Sin embargo, en medio del caos también surgió algo positivo: la humanidad de la gente. Hubo gestos de solidaridad espontánea, desconocidos ayudándose unos a otros, vecinos compartiendo información o prestando dinero en efectivo a quienes lo necesitaban para volver a casa. Dentro de la confusión, reinaba una calma tensa pero ejemplar. España demostró, una vez más, que en situaciones extremas emerge lo mejor de una sociedad que, a pesar de todo, sabe aguantar cuando todo a su alrededor parece derrumbarse.

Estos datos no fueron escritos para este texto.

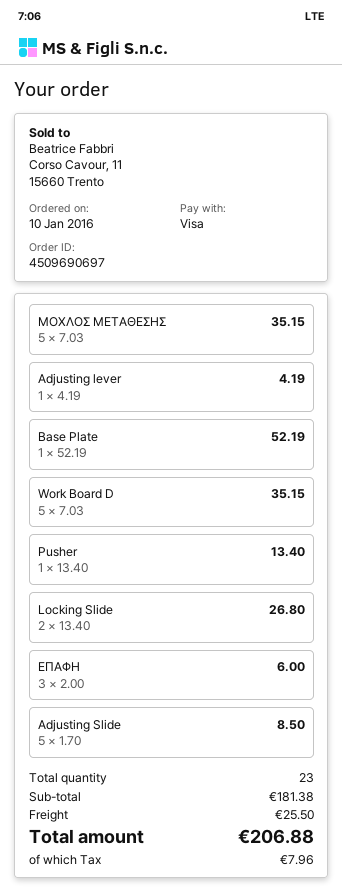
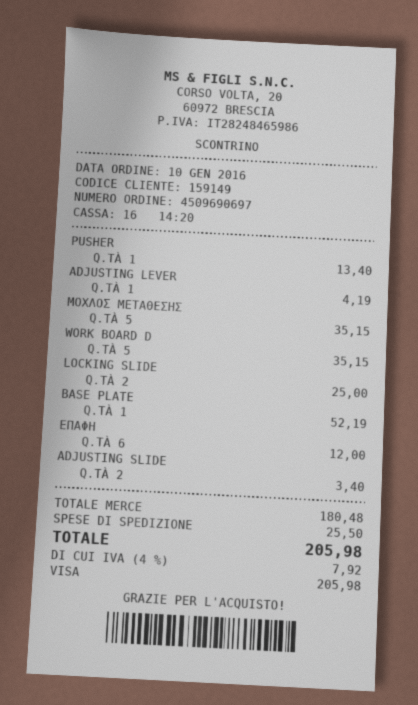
Locking Slide: 2 for 26.80 -> 2 for 25.00
ΕΠΑΦΗ: 3 for 6.00 -> 6 for 12.00
Adjusting Slide: 5 for 8.50 -> 2 for 3.40
subtotal: 181.38 -> 180.48
tax: 7.96 -> 7.92
total: 206.88 -> 205.98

Pero mientras todo eso ocurría, el Gobierno permanecía en silencio. El presidente Pedro Sánchez no se pronunció hasta pasadas las seis de la tarde. Un primer mensaje al que le faltó claridad y directrices. No sería hasta casi medianoche cuando, en un segundo comunicado, lo reconocería abiertamente: «los especialistas aún no han podido determinar qué ha provocado esta desaparición súbita de suministro, pero lo harán». Para entonces, el país llevaba doce horas oscilando entre el desconcierto, la incertidumbre y la frustración.
En este vacío de información, resurgió un viejo aliado: el transistor. Mientras las redes móviles colapsaban y los dispositivos electrónicos se volvían inservibles, más de uno tuvo que desempolvar sus radios a pilas, que sirvieron de refugio para enterarse de lo sucedido. Esta anécdota también se vivió en la calle, donde las escenas de personas reunidas en torno a estos pequeños aparatos parecían sacadas de otro tiempo, o incluso de un mundo paralelo. Es curioso que, en un país volcado en la modernidad, lo que nos mantenía conectados con la realidad fuese lo más básico.

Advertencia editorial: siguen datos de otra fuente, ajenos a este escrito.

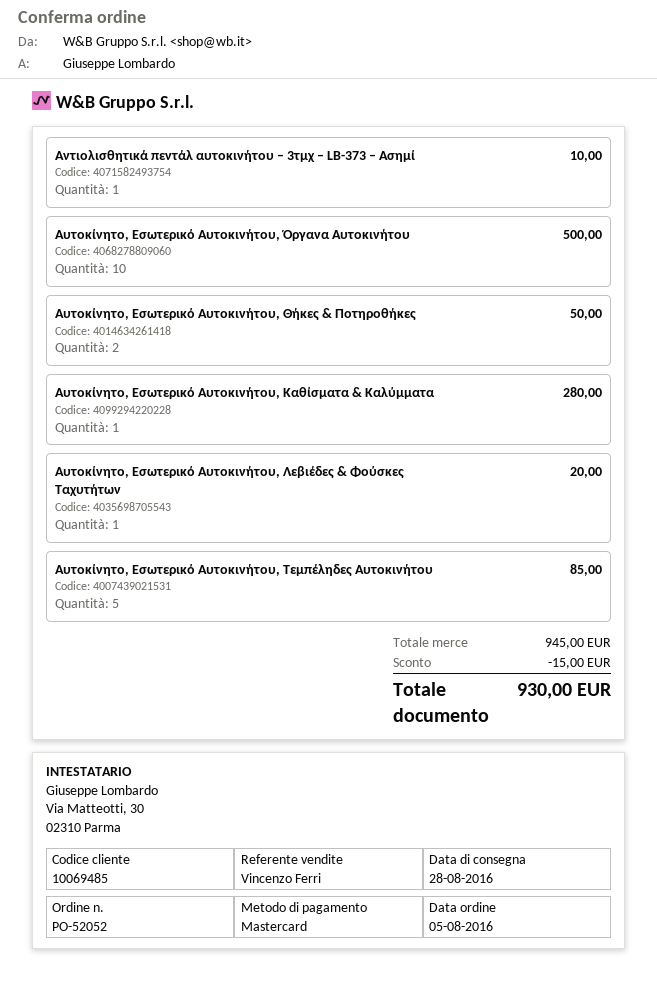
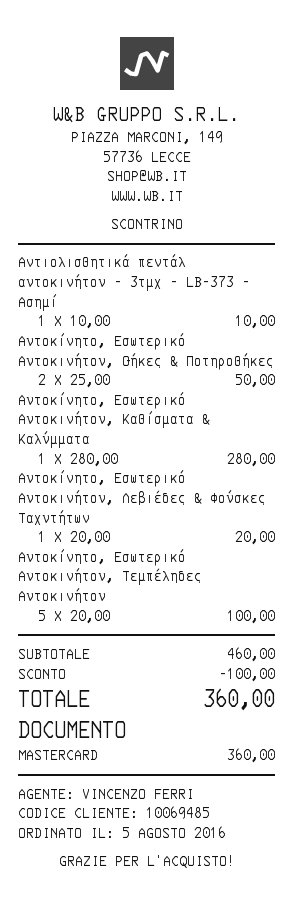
Αυτοκίνητο, Εσωτερικό Αυτοκινήτου, Όργανα Αυτοκινήτου: 10 for 500.00 -> none
Αυτοκίνητο, Εσωτερικό Αυτοκινήτου, Τεμπέληδες Αυτοκινήτου: 5 for 85.00 -> 5 for 100.00
subtotal: 945.00 -> 460.00
discount: 15.00 -> 100.00
total: 930.00 -> 360.00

El martes, en su tercer comunicado, Pedro Sánchez compareció de nuevo. Pero, sorprendentemente, seguía siendo incapaz de ofrecer una explicación concreta sobre el apagón, limitándose a confirmar que seguían analizando «todas las hipótesis». Además, durante su intervención se palpó la poca coordinación entre el Gobierno y Red Eléctrica. Mientras el operador nacional descartaba un ciberataque, Sánchez no quiso descartar ninguna opción y anunció la elaboración de dos informes independientes: uno a cargo de una comisión del Ministerio para la Transición Ecológica y otro solicitado a Bruselas.
Además, el presidente advertía que «vamos a exigir responsabilidades a los operadores privados». Una paradoja teniendo en cuenta que el propio Estado, a través de la SEPI, posee un 20% de Red Eléctrica. Un matiz que añade más dudas sobre la coordinación y la capacidad de reacción de nuestras instituciones.

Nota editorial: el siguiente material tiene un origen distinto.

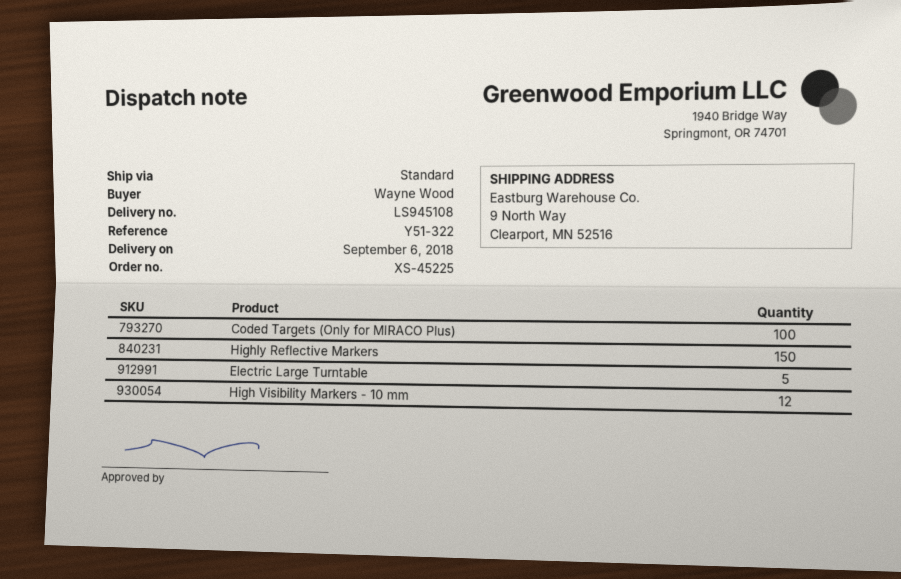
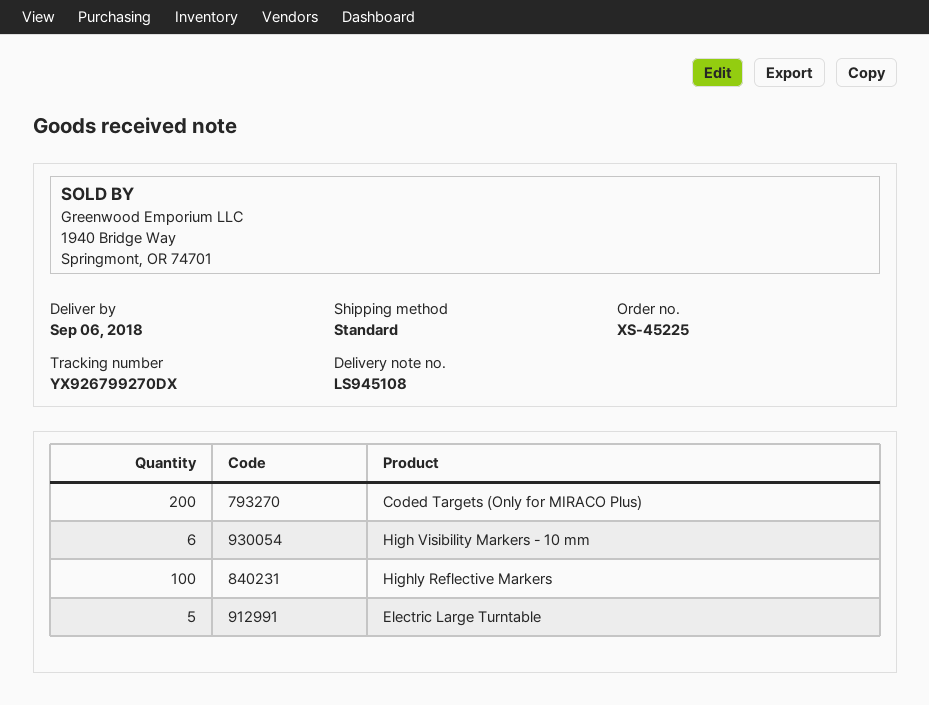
Coded Targets (Only for MIRACO Plus): 100 -> 200
Highly Reflective Markers: 150 -> 100
High Visibility Markers - 10 mm: 12 -> 6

El impacto económico de este día tan inusual aún se desconoce. Un día laboral perdido, industrias paradas, comercios sin poder ofrecer sus servicios, autónomos sin poder facturar y miles de productos perecederos echados a perder. Millones de pérdidas aún por cuantificar, pero que afectarán especialmente a sectores ya muy castigados en los últimos años.
Por supuesto, habrá tiempo para buscar responsables y exigir explicaciones más precisas. ¿Qué pasó? ¿Por qué nadie supo actuar a tiempo? ¿Y qué haremos si vuelve a ocurrir? De momento, la prioridad ha sido recuperar el suministro.
Sin embargo, cometeríamos un grave error si, pasada la emergencia, volviéramos a la normalidad como si nada hubiera ocurrido. Este apagón ha sido una llamada de atención: sobre la fragilidad de nuestras infraestructuras, la falta de reflejos institucionales y nuestra creciente dependencia tecnológica.
Debemos replantearnos el sistema, reforzar los mecanismos de respuesta, establecer protocolos claros para los ciudadanos y, sobre todo, aceptar que los avances tecnológicos no nos hacen invulnerables. Al revés: nos hace, en ocasiones, más vulnerables de lo que estamos dispuestos a admitir. La luz ha vuelto. Ahora queda por ver si hemos aprendido algo mientras duró la oscuridad.